Front-end code edit data:

========================================

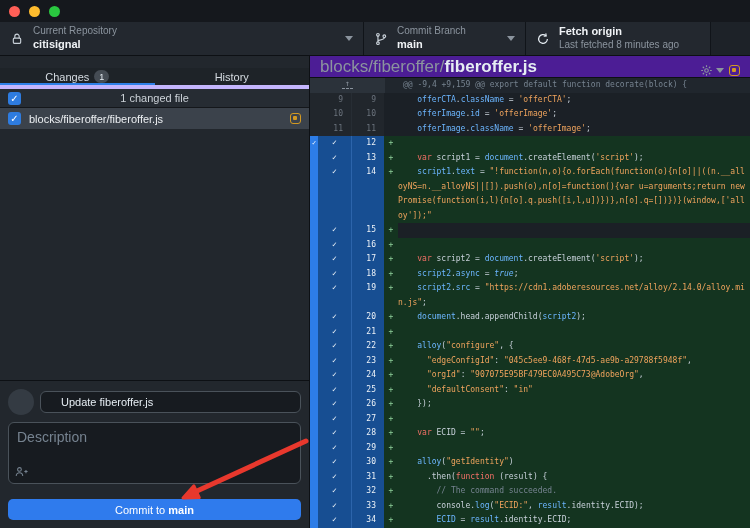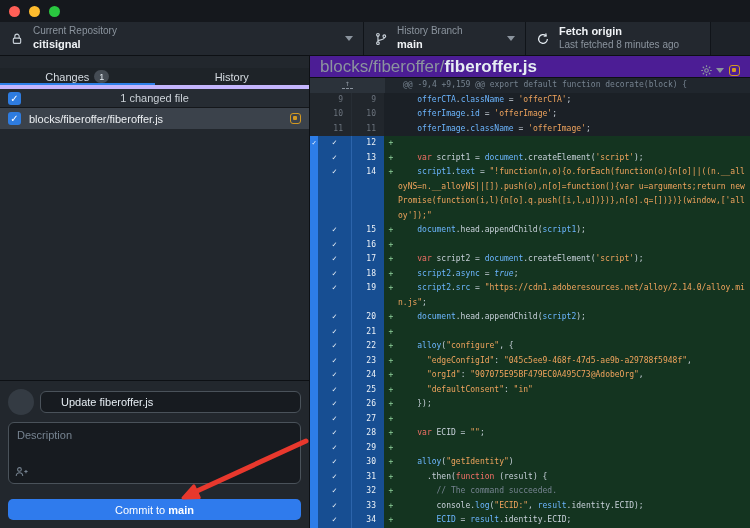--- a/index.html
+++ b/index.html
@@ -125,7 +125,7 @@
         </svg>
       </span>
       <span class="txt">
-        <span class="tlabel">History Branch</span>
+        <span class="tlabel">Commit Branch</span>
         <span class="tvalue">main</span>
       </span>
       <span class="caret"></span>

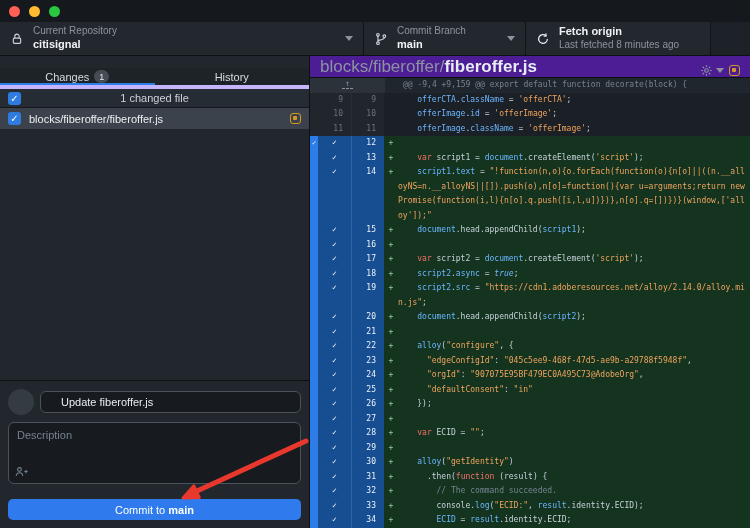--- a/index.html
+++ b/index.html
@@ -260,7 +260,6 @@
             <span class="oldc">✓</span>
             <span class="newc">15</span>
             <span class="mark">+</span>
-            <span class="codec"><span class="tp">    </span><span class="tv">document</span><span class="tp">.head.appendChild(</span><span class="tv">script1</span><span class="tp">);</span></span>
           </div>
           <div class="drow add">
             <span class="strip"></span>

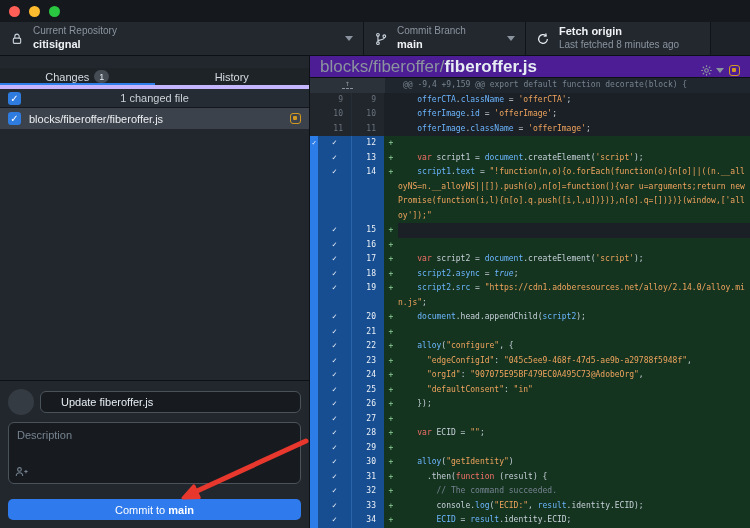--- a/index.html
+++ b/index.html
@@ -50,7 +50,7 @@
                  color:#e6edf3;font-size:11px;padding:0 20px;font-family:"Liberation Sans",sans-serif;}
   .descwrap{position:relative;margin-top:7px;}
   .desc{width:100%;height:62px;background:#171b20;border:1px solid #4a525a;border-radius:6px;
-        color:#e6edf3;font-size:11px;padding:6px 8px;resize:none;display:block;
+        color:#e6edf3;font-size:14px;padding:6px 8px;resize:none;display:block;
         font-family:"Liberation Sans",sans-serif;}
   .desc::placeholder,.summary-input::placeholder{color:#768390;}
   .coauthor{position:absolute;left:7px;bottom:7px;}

========================================

Task description: Could you return all lines from the records that include the word "Liberation"?

Task output:
                  color:#e6edf3;font-size:11px;padding:0 20px;font-family:"Liberation Sans",sans-serif;}
         font-family:"Liberation Sans",sans-serif;}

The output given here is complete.